Problem requirements =>
Go through the listing below and show each line that has the word "Magazine".

Source records =>
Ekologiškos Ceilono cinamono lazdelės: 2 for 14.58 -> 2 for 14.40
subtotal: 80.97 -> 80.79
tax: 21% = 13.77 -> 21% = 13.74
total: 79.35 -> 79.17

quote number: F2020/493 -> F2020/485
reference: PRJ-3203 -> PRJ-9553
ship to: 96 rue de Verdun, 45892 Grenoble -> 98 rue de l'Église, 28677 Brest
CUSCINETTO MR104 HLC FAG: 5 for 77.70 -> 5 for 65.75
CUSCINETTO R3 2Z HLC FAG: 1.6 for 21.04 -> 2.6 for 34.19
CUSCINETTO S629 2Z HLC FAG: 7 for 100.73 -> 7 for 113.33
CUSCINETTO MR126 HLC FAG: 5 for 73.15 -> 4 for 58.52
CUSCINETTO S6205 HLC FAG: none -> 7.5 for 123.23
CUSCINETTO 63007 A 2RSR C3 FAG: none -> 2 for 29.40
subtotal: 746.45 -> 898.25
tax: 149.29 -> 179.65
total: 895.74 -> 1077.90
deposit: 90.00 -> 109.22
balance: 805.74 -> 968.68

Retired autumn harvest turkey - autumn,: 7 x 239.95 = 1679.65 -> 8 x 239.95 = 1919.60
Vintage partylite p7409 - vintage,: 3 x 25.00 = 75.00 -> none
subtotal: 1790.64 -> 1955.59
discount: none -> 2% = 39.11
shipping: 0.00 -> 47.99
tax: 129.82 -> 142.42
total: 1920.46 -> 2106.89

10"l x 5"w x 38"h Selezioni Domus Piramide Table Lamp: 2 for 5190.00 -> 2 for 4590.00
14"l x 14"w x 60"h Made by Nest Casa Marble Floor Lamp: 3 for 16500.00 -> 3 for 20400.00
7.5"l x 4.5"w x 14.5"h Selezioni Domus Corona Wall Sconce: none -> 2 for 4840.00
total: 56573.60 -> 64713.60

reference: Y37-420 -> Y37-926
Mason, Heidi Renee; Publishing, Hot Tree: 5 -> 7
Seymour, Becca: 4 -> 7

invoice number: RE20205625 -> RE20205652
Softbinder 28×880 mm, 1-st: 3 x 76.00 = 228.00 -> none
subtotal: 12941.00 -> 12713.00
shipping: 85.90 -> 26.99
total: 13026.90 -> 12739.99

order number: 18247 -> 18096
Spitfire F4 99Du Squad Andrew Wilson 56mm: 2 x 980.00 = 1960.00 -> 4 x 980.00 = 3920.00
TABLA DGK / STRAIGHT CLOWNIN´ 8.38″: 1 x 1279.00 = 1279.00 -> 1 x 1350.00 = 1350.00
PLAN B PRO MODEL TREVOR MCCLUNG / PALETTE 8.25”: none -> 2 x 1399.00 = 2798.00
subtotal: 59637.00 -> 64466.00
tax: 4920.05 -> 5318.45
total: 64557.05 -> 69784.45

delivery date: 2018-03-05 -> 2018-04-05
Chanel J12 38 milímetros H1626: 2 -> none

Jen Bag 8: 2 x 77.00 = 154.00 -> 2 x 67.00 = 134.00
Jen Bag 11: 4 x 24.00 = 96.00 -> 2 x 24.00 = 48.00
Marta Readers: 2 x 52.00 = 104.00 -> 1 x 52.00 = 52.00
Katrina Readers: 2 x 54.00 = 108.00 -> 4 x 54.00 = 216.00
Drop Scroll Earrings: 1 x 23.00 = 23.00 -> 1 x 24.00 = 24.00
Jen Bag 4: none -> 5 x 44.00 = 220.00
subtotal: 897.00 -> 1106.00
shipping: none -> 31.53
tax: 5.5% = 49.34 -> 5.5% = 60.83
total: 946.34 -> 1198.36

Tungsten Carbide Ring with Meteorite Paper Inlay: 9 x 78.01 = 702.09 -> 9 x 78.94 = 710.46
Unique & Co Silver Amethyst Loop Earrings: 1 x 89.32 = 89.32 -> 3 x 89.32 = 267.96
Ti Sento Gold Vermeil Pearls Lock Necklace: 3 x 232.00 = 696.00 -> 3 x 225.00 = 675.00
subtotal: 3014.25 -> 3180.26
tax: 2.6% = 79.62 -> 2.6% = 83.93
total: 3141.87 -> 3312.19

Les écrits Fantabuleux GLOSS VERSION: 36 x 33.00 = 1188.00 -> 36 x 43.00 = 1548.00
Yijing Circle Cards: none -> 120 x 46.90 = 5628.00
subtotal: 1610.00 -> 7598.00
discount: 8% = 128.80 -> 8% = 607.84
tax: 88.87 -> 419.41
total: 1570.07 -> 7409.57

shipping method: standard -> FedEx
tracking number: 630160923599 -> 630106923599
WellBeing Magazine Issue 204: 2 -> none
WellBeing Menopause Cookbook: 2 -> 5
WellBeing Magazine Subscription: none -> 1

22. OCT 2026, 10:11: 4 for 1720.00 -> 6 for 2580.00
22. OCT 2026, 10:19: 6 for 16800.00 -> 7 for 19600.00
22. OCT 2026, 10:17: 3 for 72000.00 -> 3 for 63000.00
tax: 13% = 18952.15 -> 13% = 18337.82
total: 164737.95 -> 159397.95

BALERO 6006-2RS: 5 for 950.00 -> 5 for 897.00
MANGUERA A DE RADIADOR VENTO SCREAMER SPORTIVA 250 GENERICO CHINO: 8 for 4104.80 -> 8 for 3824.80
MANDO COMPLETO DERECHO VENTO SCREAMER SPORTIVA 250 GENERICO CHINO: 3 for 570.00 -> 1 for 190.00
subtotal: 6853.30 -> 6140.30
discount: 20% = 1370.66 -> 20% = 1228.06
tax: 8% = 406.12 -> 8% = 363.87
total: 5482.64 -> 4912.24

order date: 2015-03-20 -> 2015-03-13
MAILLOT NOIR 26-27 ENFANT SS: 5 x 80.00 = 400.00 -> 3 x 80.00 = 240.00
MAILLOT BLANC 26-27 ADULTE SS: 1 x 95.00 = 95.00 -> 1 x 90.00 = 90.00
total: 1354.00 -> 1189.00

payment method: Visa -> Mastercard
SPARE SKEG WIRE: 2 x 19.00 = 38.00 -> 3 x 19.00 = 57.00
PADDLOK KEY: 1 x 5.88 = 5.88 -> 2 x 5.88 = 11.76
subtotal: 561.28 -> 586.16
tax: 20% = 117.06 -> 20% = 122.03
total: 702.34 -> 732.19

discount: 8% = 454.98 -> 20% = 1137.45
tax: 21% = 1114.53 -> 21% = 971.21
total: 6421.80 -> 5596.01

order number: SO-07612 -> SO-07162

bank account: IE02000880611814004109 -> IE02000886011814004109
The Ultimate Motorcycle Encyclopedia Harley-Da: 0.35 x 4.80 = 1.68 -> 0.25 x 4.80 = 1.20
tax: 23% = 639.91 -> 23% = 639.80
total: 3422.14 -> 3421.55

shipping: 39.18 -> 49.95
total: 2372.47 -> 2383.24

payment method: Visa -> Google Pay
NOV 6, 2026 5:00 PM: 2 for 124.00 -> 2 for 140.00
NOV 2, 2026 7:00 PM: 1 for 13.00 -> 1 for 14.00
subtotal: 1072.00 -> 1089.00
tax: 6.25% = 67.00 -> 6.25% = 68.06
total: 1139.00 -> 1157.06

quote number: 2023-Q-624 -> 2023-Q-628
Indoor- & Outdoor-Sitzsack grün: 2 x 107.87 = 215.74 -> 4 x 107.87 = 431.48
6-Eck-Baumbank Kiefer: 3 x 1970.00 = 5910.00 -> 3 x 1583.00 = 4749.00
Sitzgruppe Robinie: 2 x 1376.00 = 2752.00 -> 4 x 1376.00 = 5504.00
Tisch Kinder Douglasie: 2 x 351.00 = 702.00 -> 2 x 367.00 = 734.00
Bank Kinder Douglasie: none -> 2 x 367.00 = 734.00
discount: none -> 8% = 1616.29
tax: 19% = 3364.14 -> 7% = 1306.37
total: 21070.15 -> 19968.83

The completed task =>
WellBeing Magazine Issue 204: 2 -> none
WellBeing Magazine Subscription: none -> 1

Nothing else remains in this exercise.